Delegate the Outcome, Not the Steps
Success looks like this. How you get there is yours.
Next time you delegate, describe only three things: the desired end state, the constraints (budget, timeline, non-negotiables), and how you'll measure success. Then stop. Do not describe how to get there. If the person asks for steps, ask them to propose an approach first. Your job is the what and why — their job is the how.
You're assigning work to someone capable and you want them to take genuine ownership rather than just following instructions.
The person is genuinely new and needs process guidance to avoid costly mistakes.
Why it works
Prescribing the method kills initiative and makes you the bottleneck. Prescribing the outcome while freeing the method creates ownership, develops your team's judgment, and often produces better solutions than yours would have been.
When you tell someone how to do something, you get compliance.
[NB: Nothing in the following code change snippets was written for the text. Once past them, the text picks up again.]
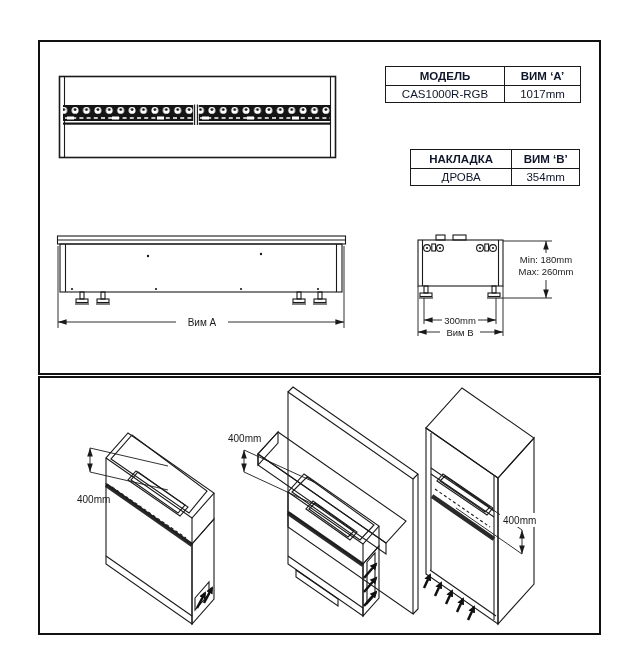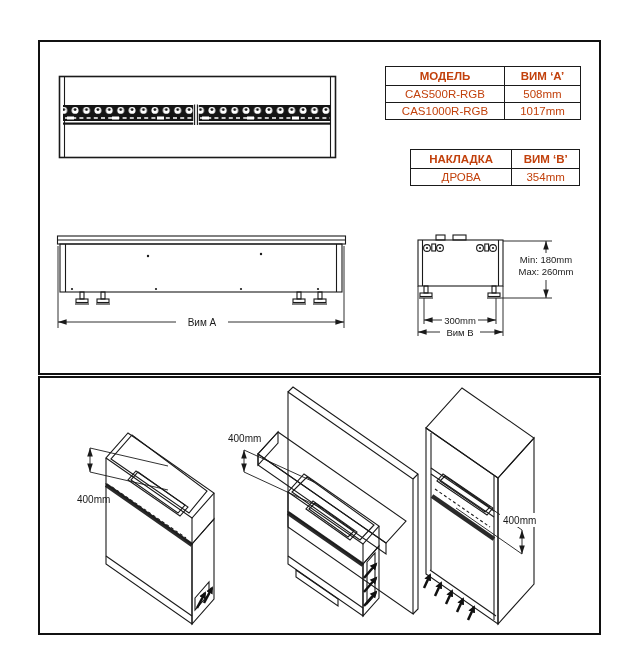--- a/index.html
+++ b/index.html
@@ -4,7 +4,7 @@
 <style>
   html,body{margin:0;padding:0;background:#fff;}
   .canvas{position:relative;width:638px;height:670px;background:#fff;
-          font-family:"Liberation Sans",sans-serif;color:#c2410c;overflow:hidden;}
+          font-family:"Liberation Sans",sans-serif;color:#0f172a;overflow:hidden;}
   .panel{position:absolute;left:38px;width:559px;border:2px solid #111;background:#fff;}
   #panel-top{top:40px;height:331px;}
   #panel-bottom{top:376px;height:255px;}

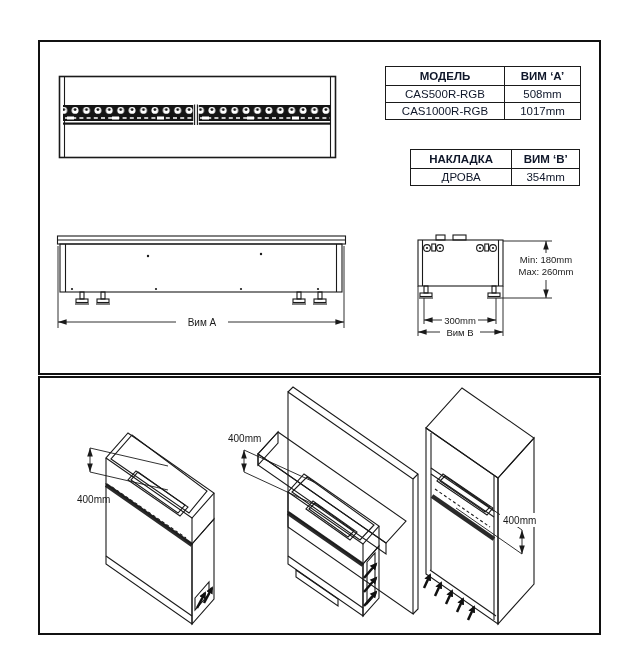--- a/index.html
+++ b/index.html
@@ -74,10 +74,6 @@
         <th class="c2">ВИМ ‘А’</th>
       </tr>
       <tr>
-        <td>CAS500R-RGB</td>
-        <td>508mm</td>
-      </tr>
-      <tr>
         <td>CAS1000R-RGB</td>
         <td>1017mm</td>
       </tr>

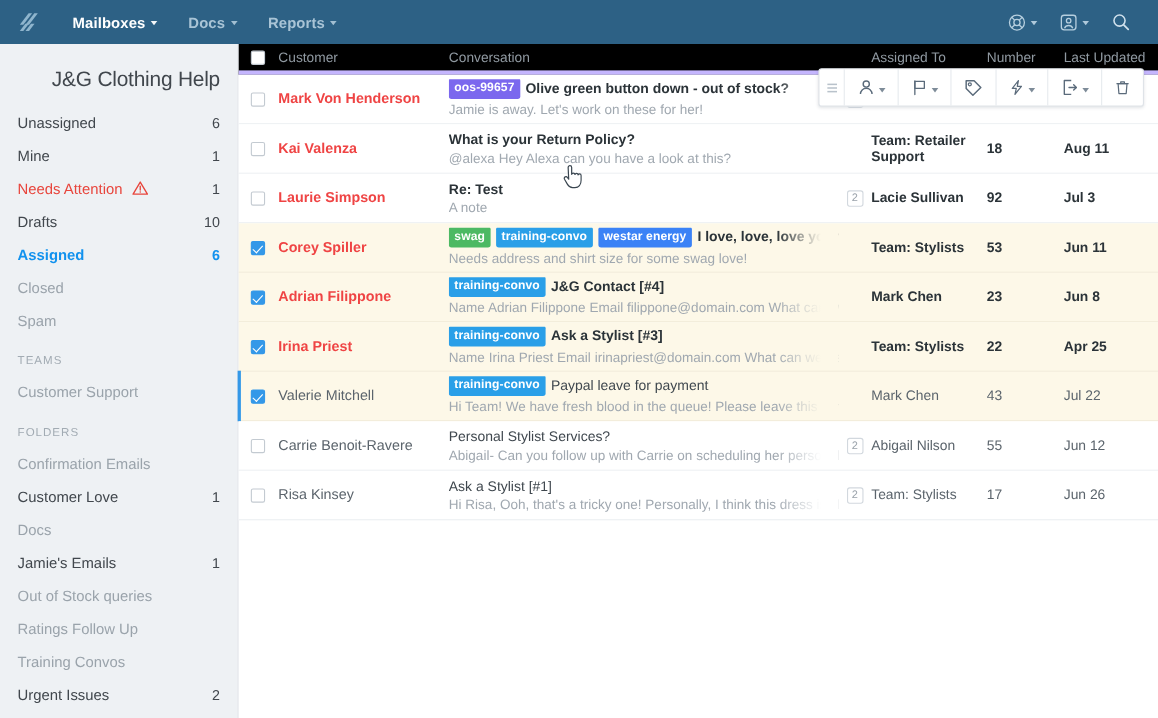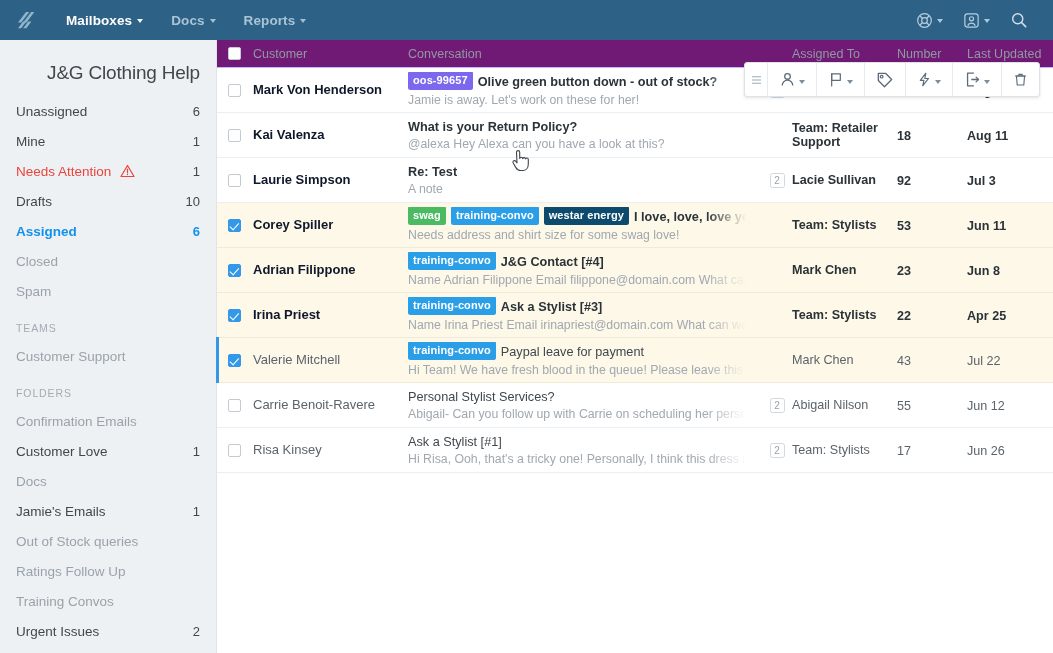--- a/index.html
+++ b/index.html
@@ -89,8 +89,8 @@
   
   .thead {
     display: flex; align-items: center;
-    height: 28px; border-bottom: 1px solid #c4b5fd;
-    background: #701a75; position: relative;
+    height: 28px; border-bottom: 4px solid #c4b5fd;
+    background: #000000; position: relative;
   }
   .th {
     font-size: 12.5px; color: #9099a1; font-weight: normal;

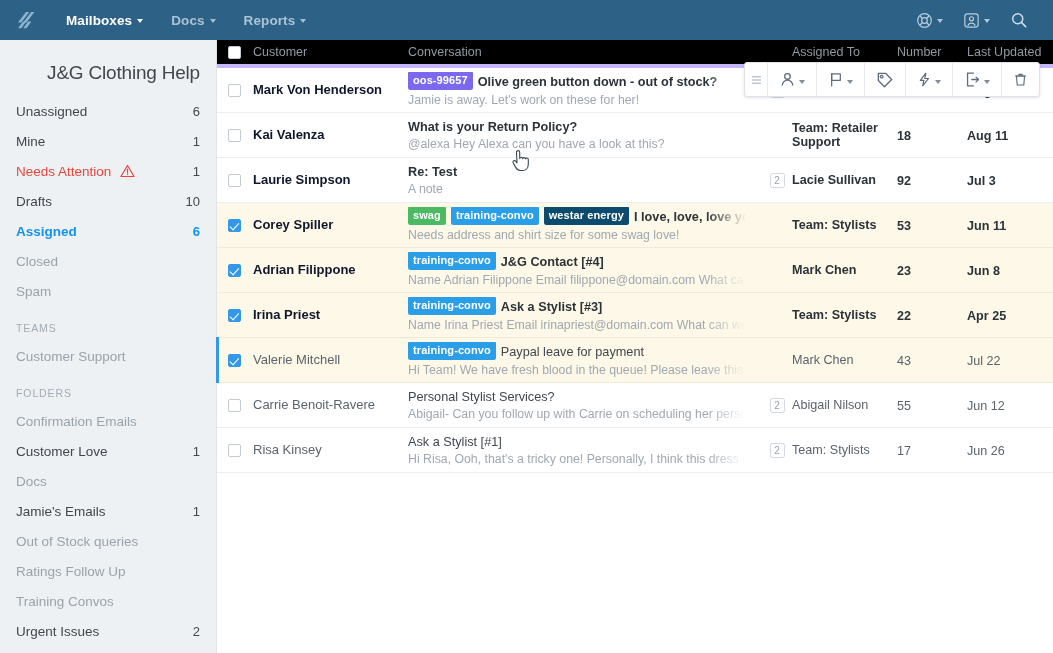--- a/index.html
+++ b/index.html
@@ -130,7 +130,7 @@
     width: 3px; background: #3498e8;
   }
   .cust {
-    font-size: 13px; color: #0f172a; font-weight: bold;
+    font-size: 13px; color: #ef4444; font-weight: bold;
     line-height: 14.5px; padding-right: 6px;
   }
   .cust.read { font-weight: normal; color: #5b646c; }

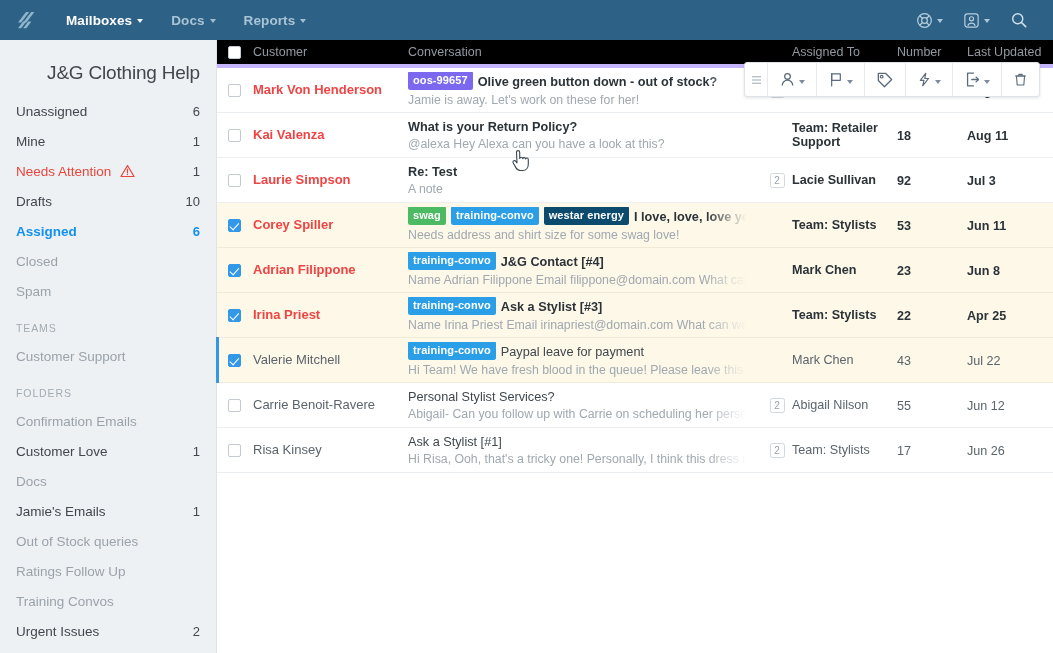--- a/index.html
+++ b/index.html
@@ -445,7 +445,7 @@
         </div>
         <div class="col-conv">
           <div class="conv-inner">
-            <div class="conv-line1"><span class="tag" style="background:#4cb963">swag</span><span class="tag" style="background:#2a9fe8">training-convo</span><span class="tag" style="background:#0c4a6e">westar energy</span><span class="conv-subject">I love, love, love your clothing line</span></div>
+            <div class="conv-line1"><span class="tag" style="background:#4cb963">swag</span><span class="tag" style="background:#2a9fe8">training-convo</span><span class="tag" style="background:#3b82f6">westar energy</span><span class="conv-subject">I love, love, love your clothing line</span></div>
             <div class="conv-line2">Needs address and shirt size for some swag love!</div>
             <div class="fade"></div>
           </div>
When you tell them what success looks like and let them figure out the how, you get ownership. Compliance produces exactly what you described, nothing more. Ownership produces solutions you didn’t think of and initiative you didn’t ask for. The instinct to prescribe steps comes from a good place — you know a method that works. But every time you do it, you trade their development for your efficiency. Give them the boundaries — budget, timeline, non-negotiables — and freedom to navigate within them. Their judgment grows with every problem you don’t solve for them.